Talk on SOA & cloud computing at SOA Symposium

I had the pleasure of participating in the 2009 SOA Symposium - Government and Industry Best Practices on Thursday and Friday this past week. This was an event organized the US Department of Defence's Business Transformation Agency as part of its efforts to deploy SOA in the DoD.

Dennis Wisnosky, who was the "patron" of the event, is the Chief Architect and CTO of Business Mission Area of the Office of the Deputy Chief Management Officer, U.S. Department of Defense. He has the uneviable task of trying to get an incredibly large organization (of 3.5m+ people) adopt some type of consistent SOA architecture! That's when you realize how easy we technology providers have it .. its a LOT harder to get real, large organizations to adopt/adapt than to come out with yet another piece of cool technology :-).

I gave a talk titled "Scalable SOA in Your Own Open Source Cloud." Feedback welcome!


I also met Thomas Erl again (since the January meeting in Germany) and also finally met JP Morganthal and Mark Little f2f! Very much a pleasure indeed .. I just wish I wasn't so damned jetlagged and out of it most of the time. Arriving into DC without my bag didn't help either.

4 comments:

Eran Chinthaka said...

A nicely presented set of information on Cloud without any marketing bluff.

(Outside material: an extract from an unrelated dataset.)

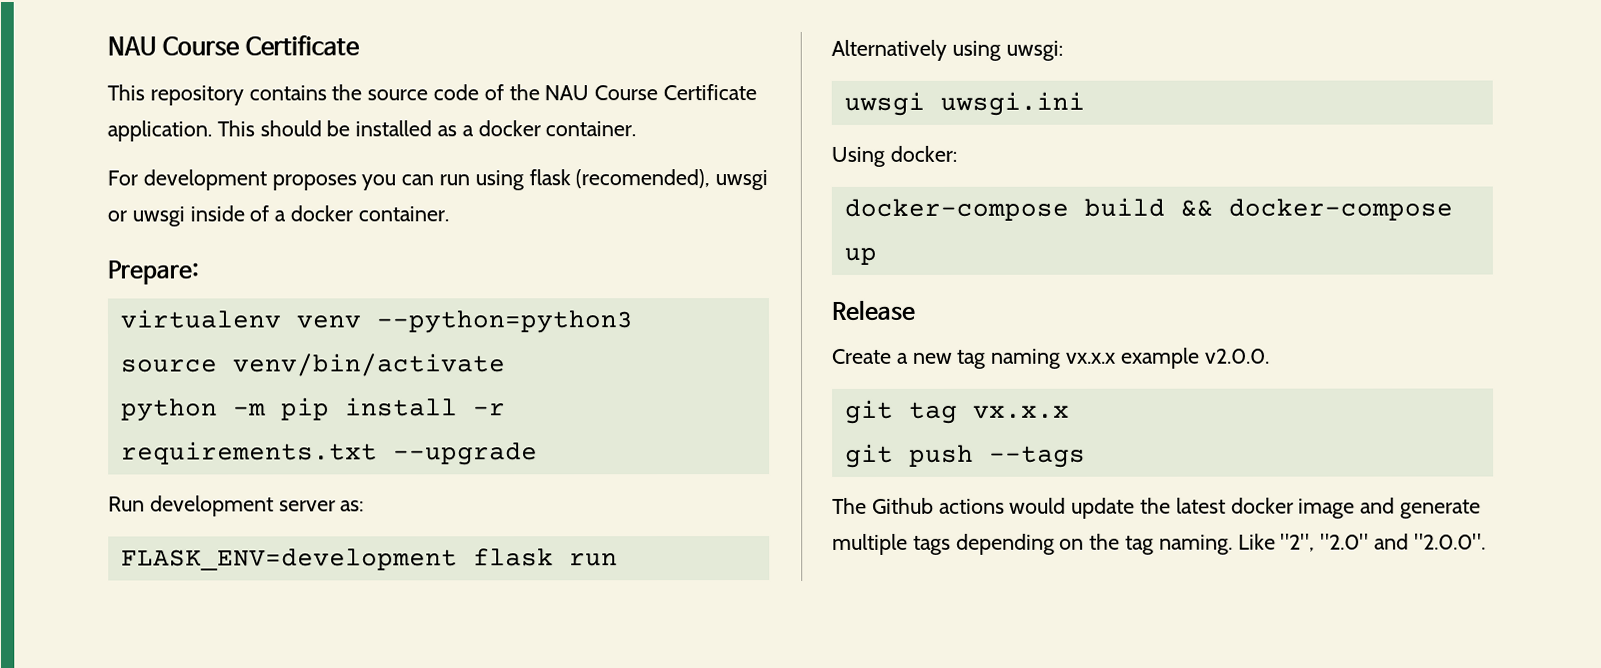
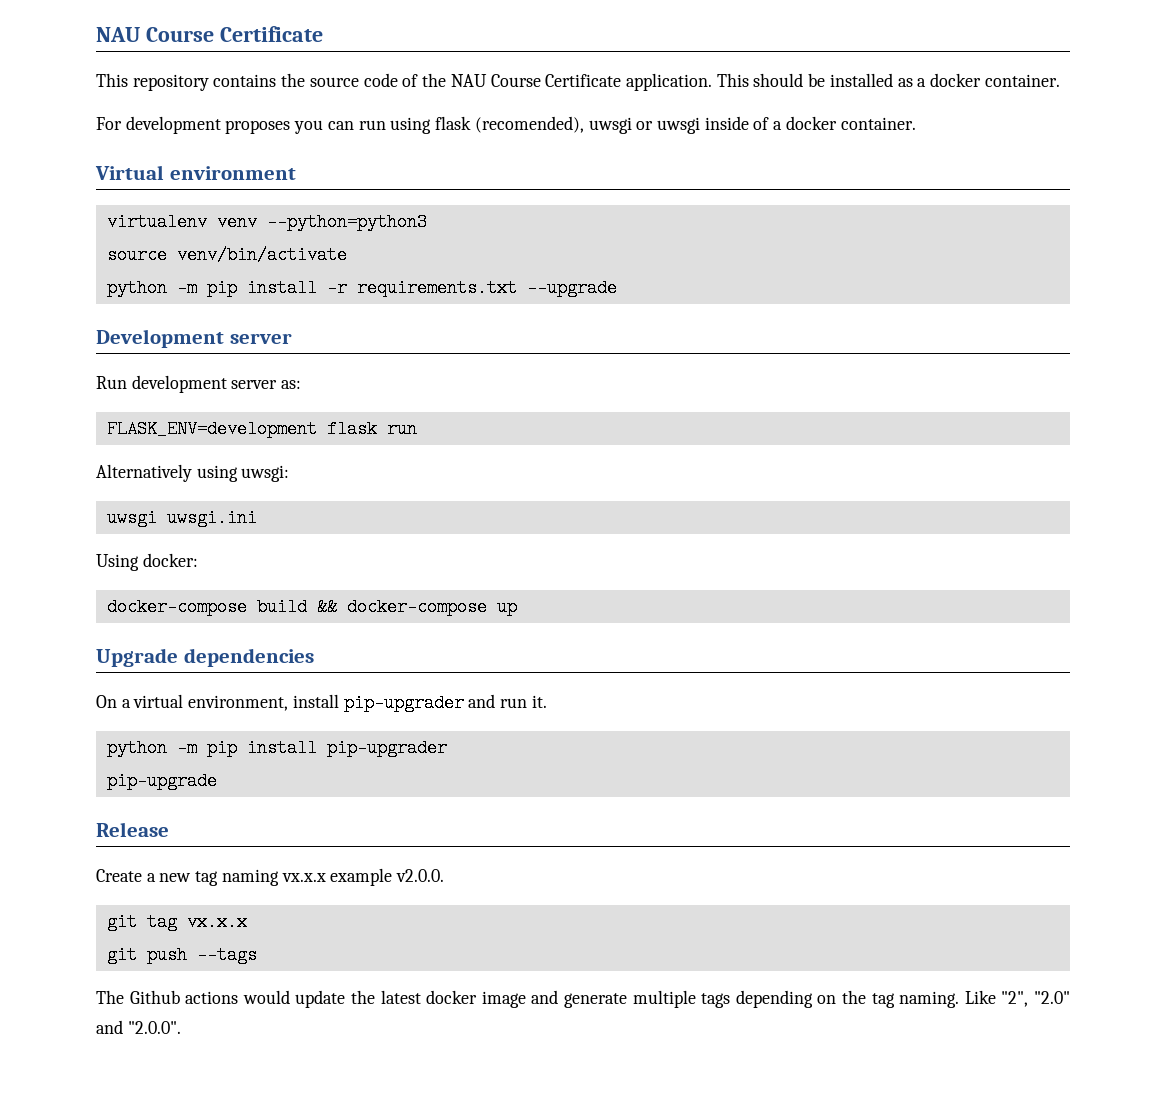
[107,260,199,285] Prepare: -> [95,165,296,180] Virtual environment
(538, 454) none -> [96,329,292,348] // Development server
(877, 256) none -> [96,648,314,667] [96,694,547,712] [106,739,447,757] [106,772,217,790] // Upgrade dependencies // On a virtual environment, install pip-upgrader and run it. // python -m pip install pip-upgrader // pip-upgrade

Vendor lock-in is a problem in Cloud, true. But at the same time for the economies of scale to kick-in it has to come from vendors with each individual company trying to optimise their platforms and APIs.
"Open" can not come from sets of individuals who have few computers to play around (as it is with most of "Open Cloud Forums"). Also the three main players of the cloud industry, i.e Google (SaaS), Amazon (IaaS) and Microsoft (PaaS) are on three places in the cloud spectrum. And interoperating these three itself is a hard problem . So most of the companies or individuals has no other option than to follow them. For example, when Microsoft comes with all the Azure service integrated with Windows next version, it will become the de-facto for "most" people.

The other issue on Cloud as I see is the myth about clouds on its ability to run "any" application. First the application should be scalable to run on clouds. Its very hard to get an existing application as it is and run on clouds and boast about the scalability. But this is exactly what is/was happening with most of the companies trying to move to Clouds.
Second is that not every parallel programming model is suitable in Cloud. Yes, map-reduce style models consisting of individual standalone worker nodes might work well. But MPI style models requiring. better communication infrastructure will suffer heavily on most of the platforms. Some people consider HPC and Clouds as "twins separated at birth". So considering cloud as a silver bullet will be a disaster, IMHO.

Enrico Lisk said...

Almost three years down the line, whats your take-on on the adaptation of cloud in a Sri Lankan context. from a vendor & client perspective.

Enrico Lisk said...

Almost three years down the line, whats your take-on on the adaptation of cloud in a Sri Lankan context. from a vendor & client perspective.

Enrico Lisk said...

Almost three years down the line, whats your take-on on the adaptation of cloud in a Sri Lankan context. from a vendor & client perspective.